### Material for the task
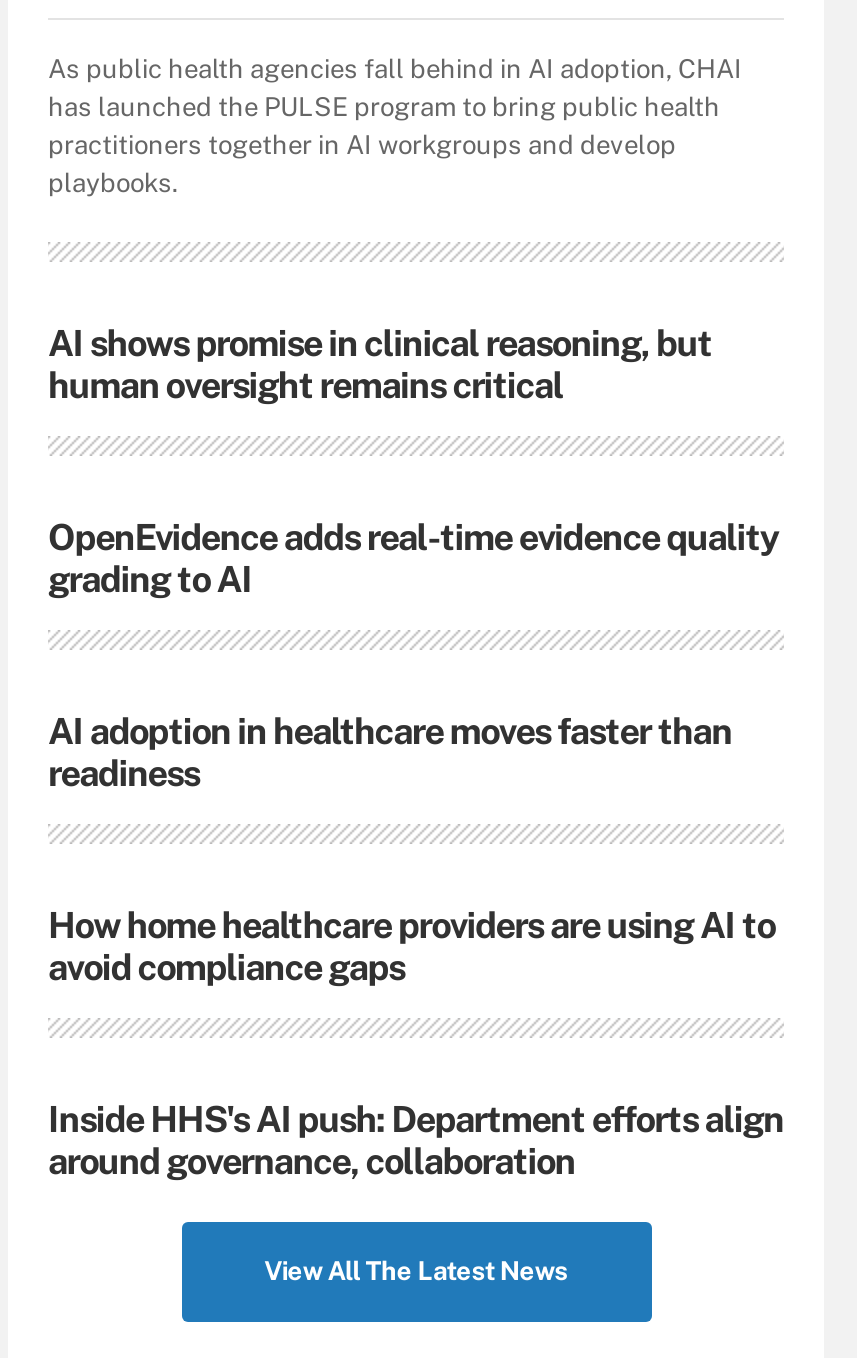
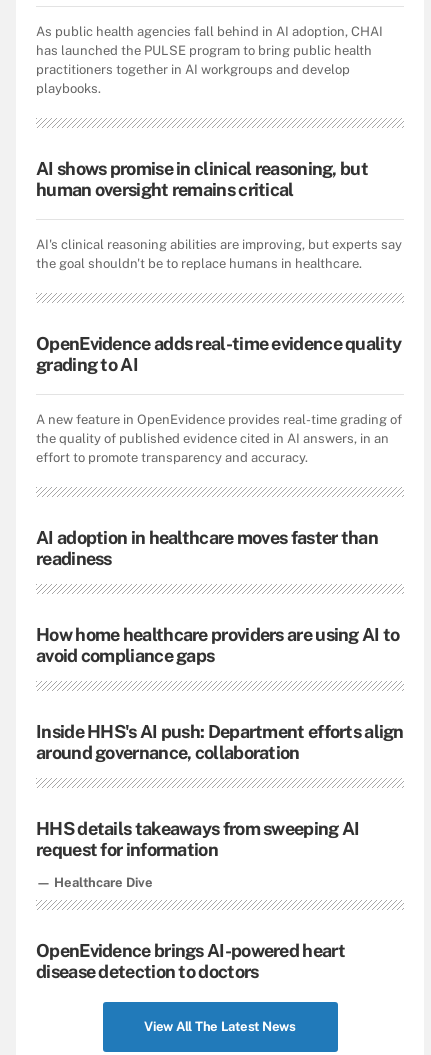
+ AI's clinical reasoning abilities are improving, but experts say
+ the goal shouldn't be to replace humans in healthcare.

+ A new feature in OpenEvidence provides real-time grading of
+ the quality of published evidence cited in AI answers, in an
+ effort to promote transparency and accuracy.

+ HHS details takeaways from sweeping AI
+ request for information
+ — Healthcare Dive
+ OpenEvidence brings AI-powered heart
+ disease detection to doctors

### Exercise
Reproduce without change every line of the entries above, from the one containing "humans in healthcare." through the last.

### Exercise response
+ the goal shouldn't be to replace humans in healthcare.

+ A new feature in OpenEvidence provides real-time grading of
+ the quality of published evidence cited in AI answers, in an
+ effort to promote transparency and accuracy.

+ HHS details takeaways from sweeping AI
+ request for information
+ — Healthcare Dive
+ OpenEvidence brings AI-powered heart
+ disease detection to doctors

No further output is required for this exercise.